YOUR INSTRUCTIONS:
Show all lines from the data that include the word "desc".

Excerpts from a dataset:
****************

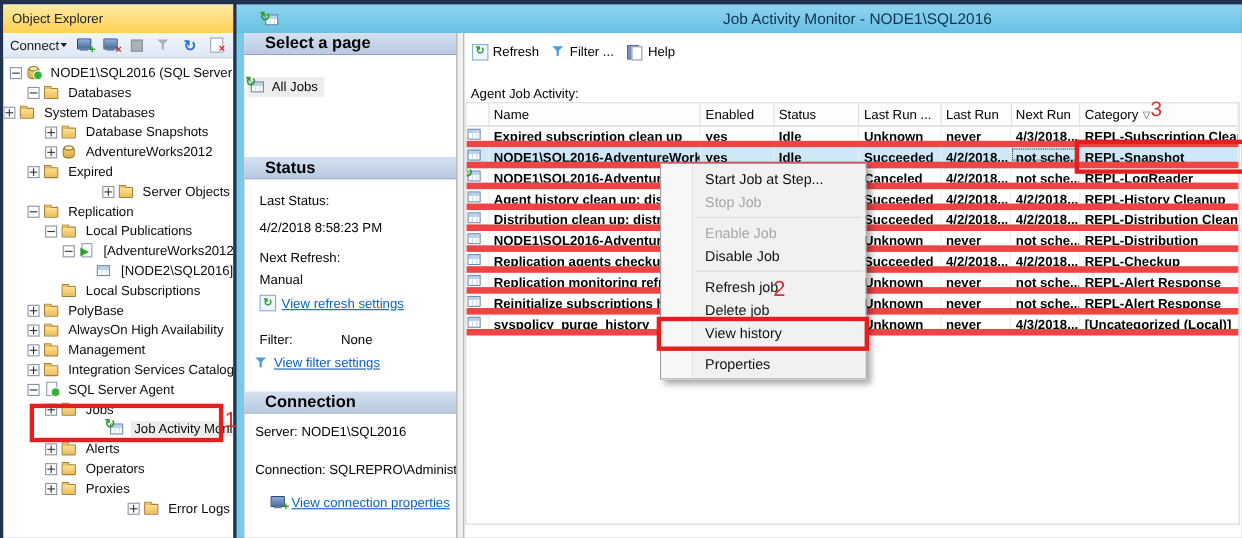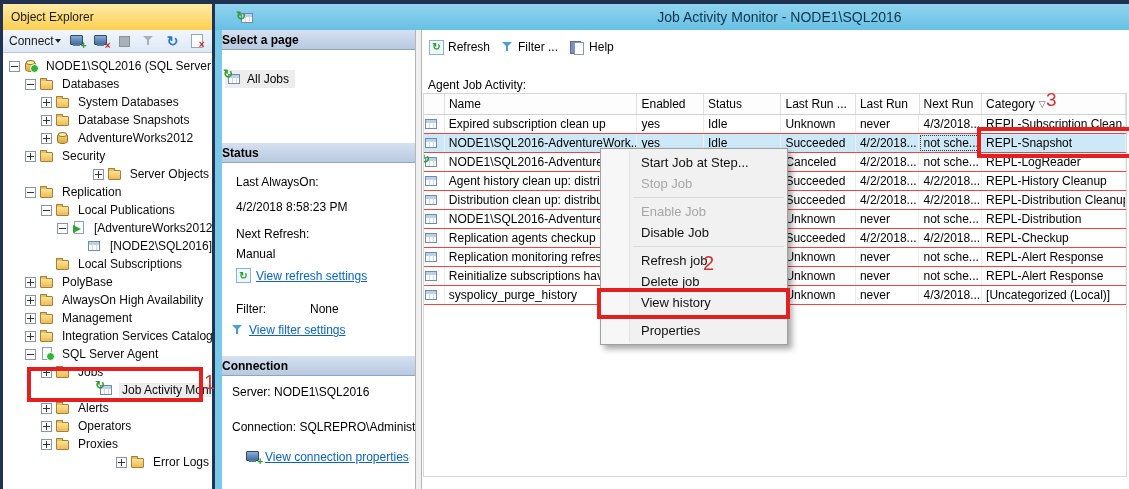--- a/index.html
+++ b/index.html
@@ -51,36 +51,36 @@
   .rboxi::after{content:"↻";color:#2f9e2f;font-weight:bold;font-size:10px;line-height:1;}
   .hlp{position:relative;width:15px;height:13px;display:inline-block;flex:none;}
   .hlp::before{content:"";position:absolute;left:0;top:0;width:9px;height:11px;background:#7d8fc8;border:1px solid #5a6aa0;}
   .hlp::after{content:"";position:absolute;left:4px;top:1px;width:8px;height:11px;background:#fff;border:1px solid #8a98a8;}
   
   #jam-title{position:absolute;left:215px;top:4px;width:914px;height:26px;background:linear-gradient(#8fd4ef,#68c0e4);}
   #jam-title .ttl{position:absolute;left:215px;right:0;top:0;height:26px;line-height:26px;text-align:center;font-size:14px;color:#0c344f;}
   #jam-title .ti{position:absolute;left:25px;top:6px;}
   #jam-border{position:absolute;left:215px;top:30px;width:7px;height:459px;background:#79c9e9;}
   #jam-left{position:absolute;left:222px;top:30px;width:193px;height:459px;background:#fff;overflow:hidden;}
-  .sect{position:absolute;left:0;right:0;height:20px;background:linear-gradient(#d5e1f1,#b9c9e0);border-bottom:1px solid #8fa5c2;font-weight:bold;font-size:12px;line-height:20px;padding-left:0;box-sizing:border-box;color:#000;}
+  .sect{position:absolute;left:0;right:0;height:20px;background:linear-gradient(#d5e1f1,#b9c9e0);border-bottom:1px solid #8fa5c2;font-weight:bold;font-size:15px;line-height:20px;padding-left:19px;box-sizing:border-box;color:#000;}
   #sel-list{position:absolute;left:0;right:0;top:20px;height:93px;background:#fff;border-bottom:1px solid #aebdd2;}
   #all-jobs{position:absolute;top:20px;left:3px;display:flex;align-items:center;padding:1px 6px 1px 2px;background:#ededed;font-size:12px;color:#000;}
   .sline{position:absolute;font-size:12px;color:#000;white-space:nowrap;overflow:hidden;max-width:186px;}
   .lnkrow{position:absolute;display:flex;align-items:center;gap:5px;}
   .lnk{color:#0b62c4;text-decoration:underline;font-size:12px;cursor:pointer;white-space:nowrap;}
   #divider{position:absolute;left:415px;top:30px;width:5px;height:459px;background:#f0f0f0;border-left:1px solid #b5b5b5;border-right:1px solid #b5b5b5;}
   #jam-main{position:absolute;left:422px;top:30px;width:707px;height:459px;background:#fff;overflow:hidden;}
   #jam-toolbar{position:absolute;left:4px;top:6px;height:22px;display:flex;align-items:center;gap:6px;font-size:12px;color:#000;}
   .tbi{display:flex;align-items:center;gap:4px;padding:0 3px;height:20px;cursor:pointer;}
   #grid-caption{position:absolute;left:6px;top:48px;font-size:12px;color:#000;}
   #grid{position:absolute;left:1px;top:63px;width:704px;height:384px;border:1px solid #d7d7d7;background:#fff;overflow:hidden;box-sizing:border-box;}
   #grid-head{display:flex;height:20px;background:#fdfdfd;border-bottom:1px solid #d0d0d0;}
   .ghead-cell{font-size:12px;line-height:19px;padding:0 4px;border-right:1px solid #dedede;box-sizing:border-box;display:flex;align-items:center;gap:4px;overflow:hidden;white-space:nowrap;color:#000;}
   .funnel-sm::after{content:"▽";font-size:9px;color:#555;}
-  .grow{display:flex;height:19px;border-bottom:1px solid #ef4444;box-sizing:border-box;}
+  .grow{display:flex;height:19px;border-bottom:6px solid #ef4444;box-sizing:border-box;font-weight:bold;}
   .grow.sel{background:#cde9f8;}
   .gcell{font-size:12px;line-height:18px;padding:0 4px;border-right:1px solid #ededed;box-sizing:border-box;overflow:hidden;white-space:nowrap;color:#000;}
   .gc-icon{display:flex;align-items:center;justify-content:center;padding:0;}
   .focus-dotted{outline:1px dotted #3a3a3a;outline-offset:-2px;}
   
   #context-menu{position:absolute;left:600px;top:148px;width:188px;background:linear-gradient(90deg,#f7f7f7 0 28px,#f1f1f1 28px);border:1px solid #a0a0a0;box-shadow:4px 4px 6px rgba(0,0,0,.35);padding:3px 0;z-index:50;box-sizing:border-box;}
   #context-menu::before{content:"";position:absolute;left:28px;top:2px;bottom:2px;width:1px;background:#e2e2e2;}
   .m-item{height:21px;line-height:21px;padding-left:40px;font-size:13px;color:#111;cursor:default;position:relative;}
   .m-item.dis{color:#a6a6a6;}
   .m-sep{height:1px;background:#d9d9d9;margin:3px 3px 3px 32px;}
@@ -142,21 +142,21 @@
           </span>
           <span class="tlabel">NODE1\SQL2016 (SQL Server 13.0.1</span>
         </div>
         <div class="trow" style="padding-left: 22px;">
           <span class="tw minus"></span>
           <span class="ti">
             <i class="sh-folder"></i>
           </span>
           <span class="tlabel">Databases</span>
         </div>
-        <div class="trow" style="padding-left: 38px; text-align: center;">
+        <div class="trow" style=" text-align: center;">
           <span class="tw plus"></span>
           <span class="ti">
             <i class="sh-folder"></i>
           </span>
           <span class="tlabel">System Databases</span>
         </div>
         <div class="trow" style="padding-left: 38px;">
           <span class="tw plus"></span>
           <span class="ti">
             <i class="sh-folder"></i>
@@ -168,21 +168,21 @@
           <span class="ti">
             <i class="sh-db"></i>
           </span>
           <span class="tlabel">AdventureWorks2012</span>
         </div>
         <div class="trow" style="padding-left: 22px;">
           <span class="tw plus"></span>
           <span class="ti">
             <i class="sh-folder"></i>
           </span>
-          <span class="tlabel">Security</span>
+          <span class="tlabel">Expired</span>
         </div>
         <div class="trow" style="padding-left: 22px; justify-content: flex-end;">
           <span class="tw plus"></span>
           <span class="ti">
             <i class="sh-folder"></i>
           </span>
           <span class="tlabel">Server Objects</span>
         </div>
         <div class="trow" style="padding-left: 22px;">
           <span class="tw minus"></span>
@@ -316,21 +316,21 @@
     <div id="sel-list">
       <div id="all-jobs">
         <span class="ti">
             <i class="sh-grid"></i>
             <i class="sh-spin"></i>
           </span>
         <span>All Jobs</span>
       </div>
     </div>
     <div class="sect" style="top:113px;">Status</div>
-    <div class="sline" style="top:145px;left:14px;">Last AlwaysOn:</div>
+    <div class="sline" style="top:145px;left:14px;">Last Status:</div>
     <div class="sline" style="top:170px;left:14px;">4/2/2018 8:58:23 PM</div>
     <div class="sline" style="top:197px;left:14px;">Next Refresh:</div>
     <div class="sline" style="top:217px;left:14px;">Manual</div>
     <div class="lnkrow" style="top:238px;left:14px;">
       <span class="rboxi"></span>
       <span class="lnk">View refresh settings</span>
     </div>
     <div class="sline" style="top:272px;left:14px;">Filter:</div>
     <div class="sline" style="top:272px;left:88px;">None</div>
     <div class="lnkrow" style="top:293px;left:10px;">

****************

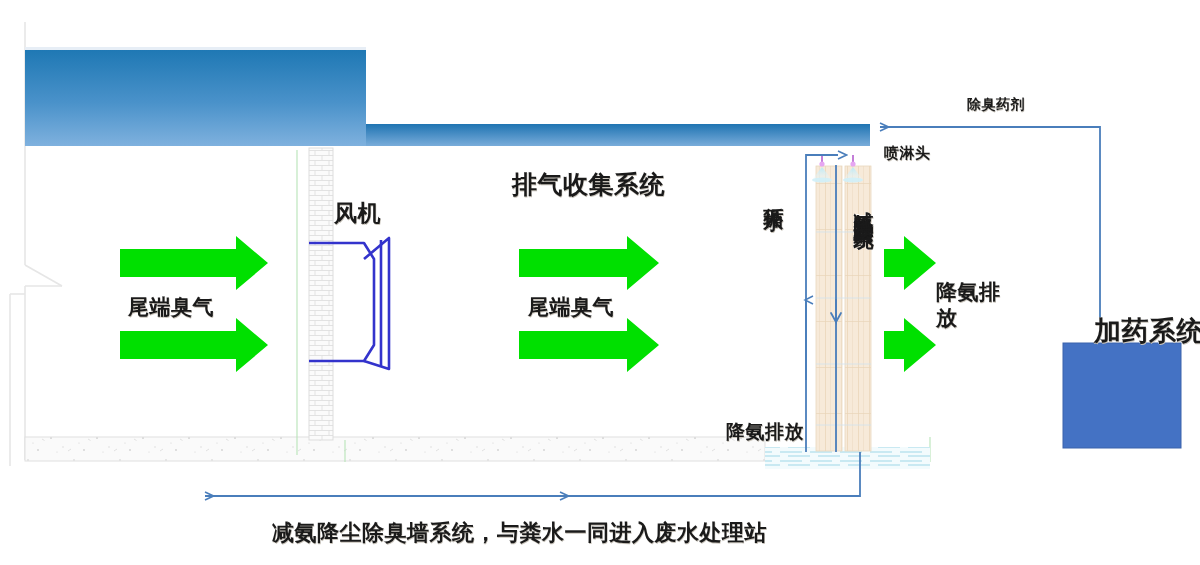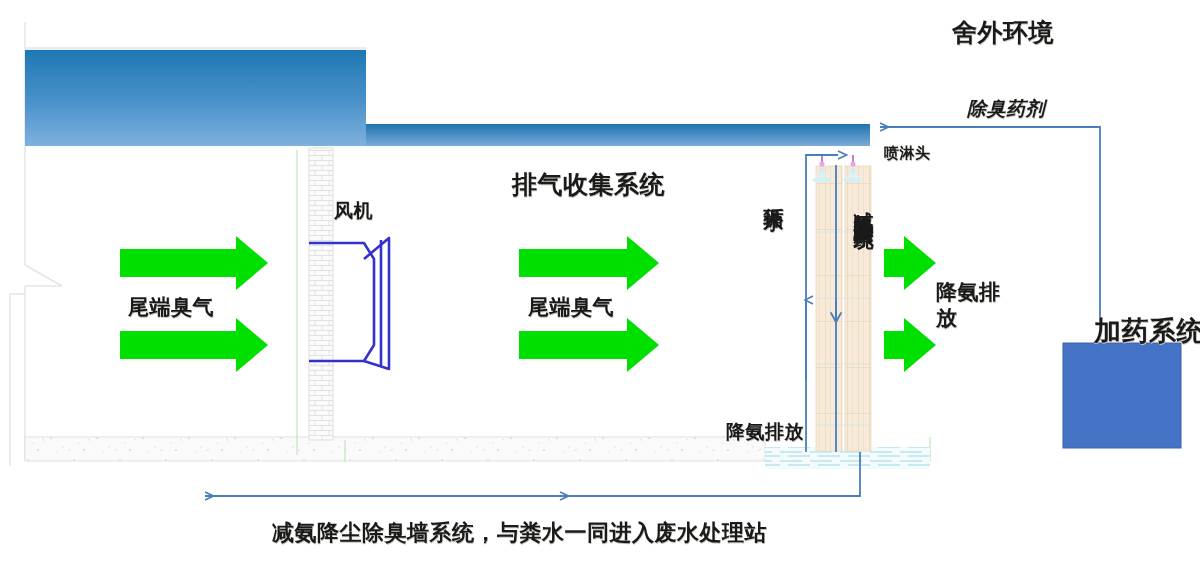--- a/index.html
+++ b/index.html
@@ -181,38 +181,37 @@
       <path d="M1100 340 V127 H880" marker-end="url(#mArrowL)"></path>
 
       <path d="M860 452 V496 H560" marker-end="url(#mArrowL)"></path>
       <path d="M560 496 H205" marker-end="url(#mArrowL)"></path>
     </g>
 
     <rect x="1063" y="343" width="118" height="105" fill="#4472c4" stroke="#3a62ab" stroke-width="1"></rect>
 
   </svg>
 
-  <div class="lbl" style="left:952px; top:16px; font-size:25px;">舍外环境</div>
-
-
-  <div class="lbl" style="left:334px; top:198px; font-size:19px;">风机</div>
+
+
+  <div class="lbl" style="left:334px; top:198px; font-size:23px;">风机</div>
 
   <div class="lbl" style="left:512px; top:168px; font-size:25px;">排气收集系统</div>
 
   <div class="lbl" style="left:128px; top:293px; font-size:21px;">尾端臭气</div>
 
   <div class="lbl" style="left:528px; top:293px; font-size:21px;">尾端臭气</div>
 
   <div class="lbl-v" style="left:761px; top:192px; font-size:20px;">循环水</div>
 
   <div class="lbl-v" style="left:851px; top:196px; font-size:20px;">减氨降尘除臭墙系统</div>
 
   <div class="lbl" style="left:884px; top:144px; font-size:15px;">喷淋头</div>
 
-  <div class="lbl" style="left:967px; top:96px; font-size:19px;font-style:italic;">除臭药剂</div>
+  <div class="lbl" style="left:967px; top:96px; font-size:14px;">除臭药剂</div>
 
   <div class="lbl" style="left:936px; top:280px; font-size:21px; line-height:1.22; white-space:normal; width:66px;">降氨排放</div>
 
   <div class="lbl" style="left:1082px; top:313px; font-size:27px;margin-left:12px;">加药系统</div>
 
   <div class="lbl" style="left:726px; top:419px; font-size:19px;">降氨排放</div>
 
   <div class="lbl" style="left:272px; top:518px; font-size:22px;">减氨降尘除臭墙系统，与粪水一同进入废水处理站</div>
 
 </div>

****************

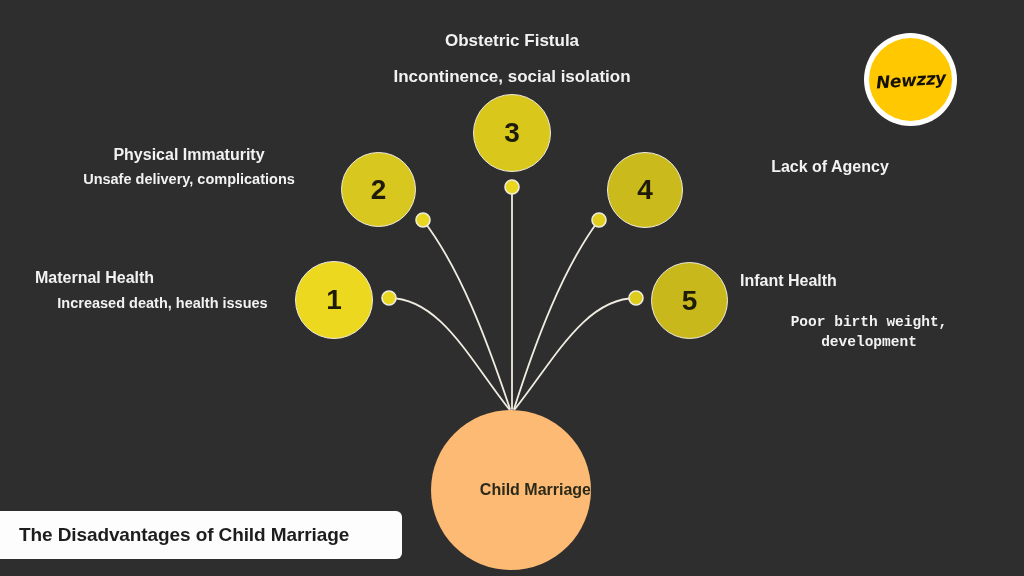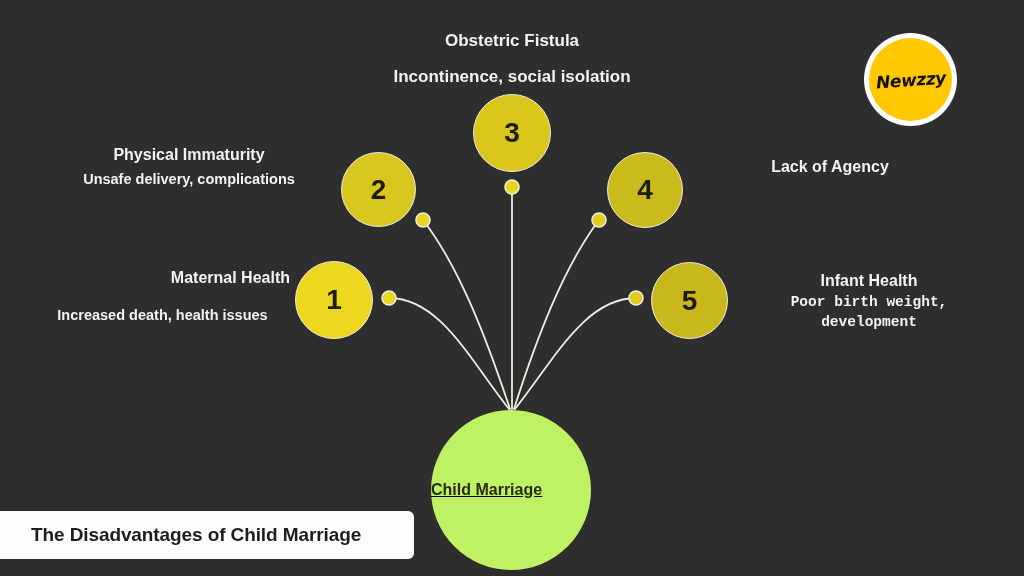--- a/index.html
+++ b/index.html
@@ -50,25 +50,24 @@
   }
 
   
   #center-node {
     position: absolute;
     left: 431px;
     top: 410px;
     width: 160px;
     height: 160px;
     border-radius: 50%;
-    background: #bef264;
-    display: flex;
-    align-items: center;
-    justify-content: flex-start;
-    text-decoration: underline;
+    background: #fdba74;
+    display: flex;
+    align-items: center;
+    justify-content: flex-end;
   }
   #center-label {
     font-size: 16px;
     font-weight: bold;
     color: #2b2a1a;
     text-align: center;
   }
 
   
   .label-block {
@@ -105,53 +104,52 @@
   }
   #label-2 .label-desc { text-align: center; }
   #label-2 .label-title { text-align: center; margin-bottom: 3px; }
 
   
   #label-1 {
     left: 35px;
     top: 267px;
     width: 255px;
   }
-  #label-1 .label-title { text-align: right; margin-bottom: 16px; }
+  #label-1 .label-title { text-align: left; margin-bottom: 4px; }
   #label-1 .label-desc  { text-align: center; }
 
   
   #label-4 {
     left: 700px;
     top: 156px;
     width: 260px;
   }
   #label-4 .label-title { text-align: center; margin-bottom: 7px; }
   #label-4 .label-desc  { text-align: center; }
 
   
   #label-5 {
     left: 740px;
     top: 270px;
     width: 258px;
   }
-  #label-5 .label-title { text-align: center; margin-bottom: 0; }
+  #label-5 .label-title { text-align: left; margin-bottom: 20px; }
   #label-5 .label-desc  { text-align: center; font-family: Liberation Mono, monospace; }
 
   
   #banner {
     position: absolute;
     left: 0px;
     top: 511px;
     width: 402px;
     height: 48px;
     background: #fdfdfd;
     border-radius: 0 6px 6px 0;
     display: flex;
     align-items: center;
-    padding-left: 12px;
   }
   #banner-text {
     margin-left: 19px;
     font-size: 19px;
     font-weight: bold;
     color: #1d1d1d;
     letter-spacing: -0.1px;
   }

****************

ANSWER BELOW:
   #label-2 .label-desc { text-align: center; }
   #label-1 .label-desc  { text-align: center; }
   #label-4 .label-desc  { text-align: center; }
   #label-5 .label-desc  { text-align: center; font-family: Liberation Mono, monospace; }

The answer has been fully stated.